🔧 修复
- 修复数据集优化过程中意外生成 COT 的问题
- 修复文本处理页上传时已移除文件仍被处理致报错的问题
⚡ 优化
- 将本地文件存储重构为本地数据库存储,大幅优化大量数据下的使用体验
- 随机取出问题中的问号(支持配置)
- 优化多项功能使用体验
✨ 新功能
-
领域树灵活管理模式
-
多种文本分块策略
-
可视化自定义分块
-
客户端工具增强
- 新增本地日志存储,可一键打开日志目录排查问题
- 新增清除缓存功能,支持清理历史日志和数据库备份文件
🔧 Fixes
- Fixed the issue of accidental COT generation during dataset optimization.
- Fixed the error caused by processing removed files during upload on the text processing page.
⚡ Optimizations
- Refactored local file storage to local database storage, significantly improving performance with large datasets.
- Added configurable option to randomly remove question marks from generated questions.
- Enhanced user experience across multiple functions.
✨ New Features
-
Flexible Domain Tree Management
- Three modes for adding/deleting documents:
- Revise Mode: Only update domain tree nodes related to new/deleted documents, minimizing impact on existing structure.
- Rebuild Mode: Regenerate domain tree from all document catalogs (current logic).
- Lock Mode: Freeze domain tree, no updates triggered by document changes.
- Three modes for adding/deleting documents:
-
Multiple Text Chunking Strategies
- Markdown Chunking: Auto-split by document headings to preserve semantic integrity (for structured Markdown).
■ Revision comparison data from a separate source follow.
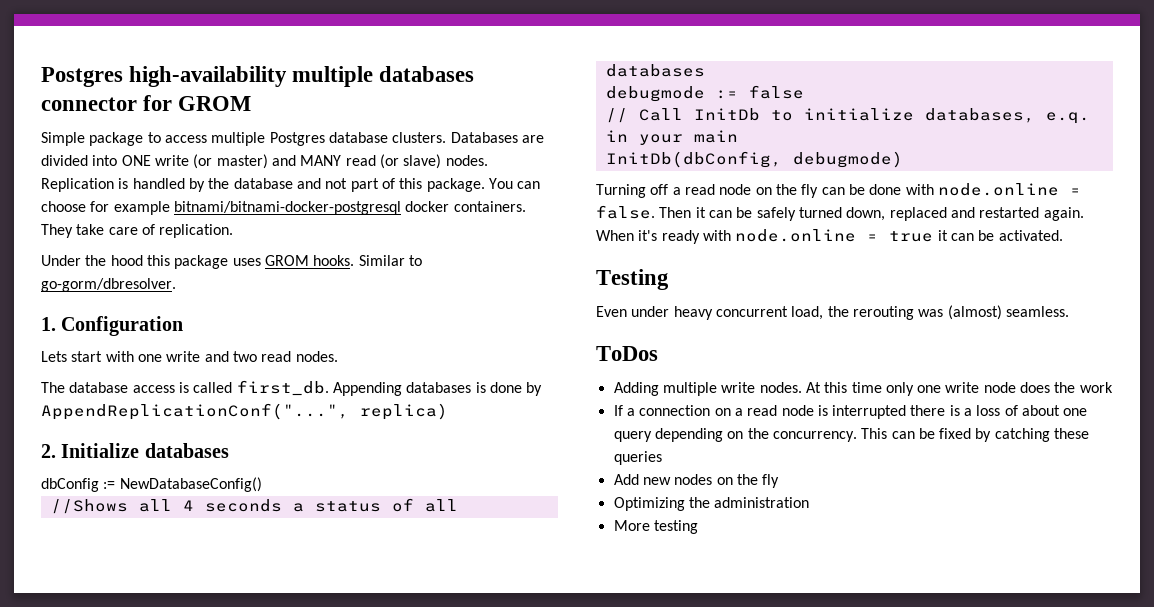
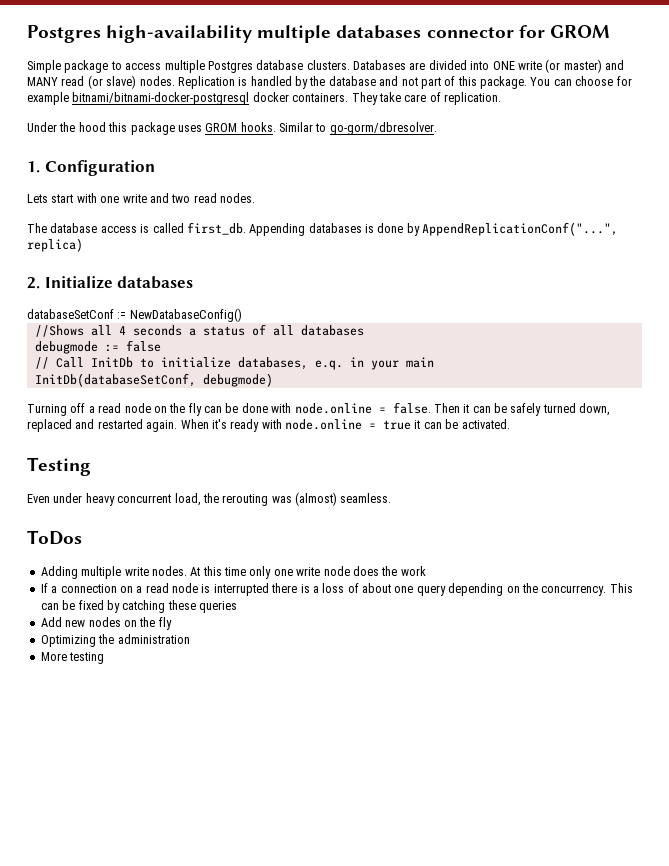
- dbConfig := NewDatabaseConfig()
+ databaseSetConf := NewDatabaseConfig()
- InitDb(dbConfig, debugmode)
+ InitDb(databaseSetConf, debugmode)

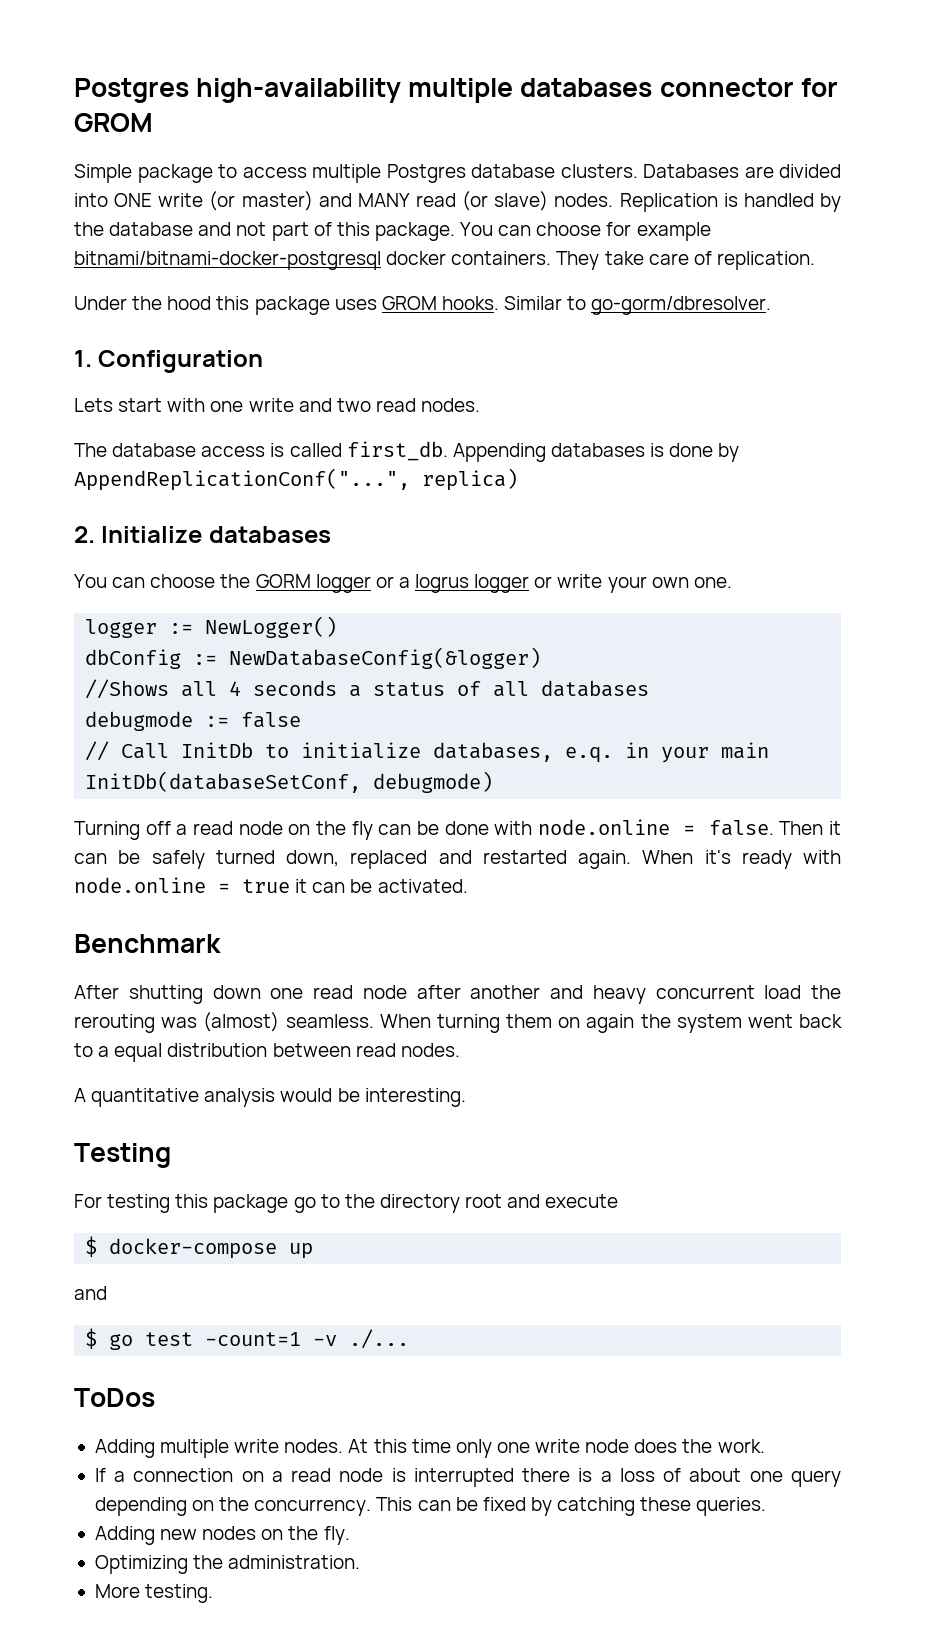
- databaseSetConf := NewDatabaseConfig()
+ You can choose the GORM logger or a logrus logger or write your own one.
+ logger := NewLogger()
+ dbConfig := NewDatabaseConfig(&logger)
+ Benchmark
+ After shutting down one read node after another and heavy concurrent load the rerouting was (almost) seamless. When turning them on again the system went back to a equal distribution between read nodes.
+ A quantitative analysis would be interesting.
  Testing
- Even under heavy concurrent load, the rerouting was (almost) seamless.
+ For testing this package go to the directory root and execute
+ $ docker-compose up
+ and
+ $ go test -count=1 -v ./...
- At this time only one write node does the work
+ At this time only one write node does the work.
- This can be fixed by catching these queries
- Add new nodes on the fly
+ This can be fixed by catching these queries.
+ Adding new nodes on the fly.
- Optimizing the administration
+ Optimizing the administration.
- More testing
+ More testing.

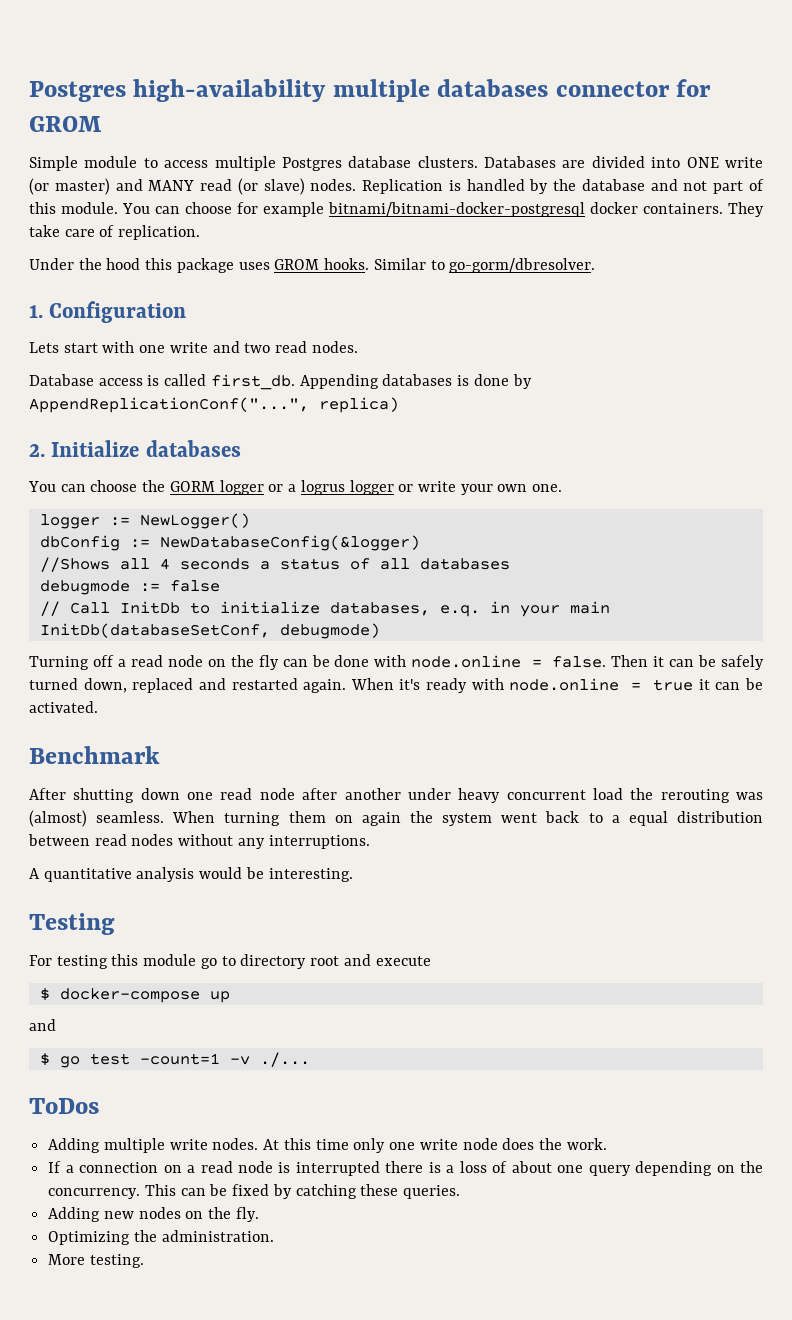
- Simple package to access multiple Postgres database clusters.
+ Simple module to access multiple Postgres database clusters.
- Replication is handled by the database and not part of this package.
+ Replication is handled by the database and not part of this module.
- The database access is called first_db.
+ Database access is called first_db.
- After shutting down one read node after another and heavy concurrent load the rerouting was (almost) seamless.
+ After shutting down one read node after another under heavy concurrent load the rerouting was (almost) seamless.
- When turning them on again the system went back to a equal distribution between read nodes.
+ When turning them on again the system went back to a equal distribution between read nodes without any interruptions.
- For testing this package go to the directory root and execute
+ For testing this module go to directory root and execute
- Recursive Delimiter Chunking: Try multi-level delimiters recursively (configurable), ideal for complex documents.
- Fixed-Length Delimiter Chunking: Split by specified delimiter (configurable) and combine into fixed-length chunks.
- Token Chunking: Split based on token count (not character count) for model-friendly input.
- Code Intelligence Chunking: Smart splitting by programming language syntax to avoid incomplete code segments.
-
Visual Custom Chunking
- Manual adjustment of chunk boundaries via graphical interface with real-time preview.
-
Client Tool Enhancements
- Local log storage added, with one-click access to log directory for troubleshooting.
- Cache clearing function added to clean historical logs and database backups.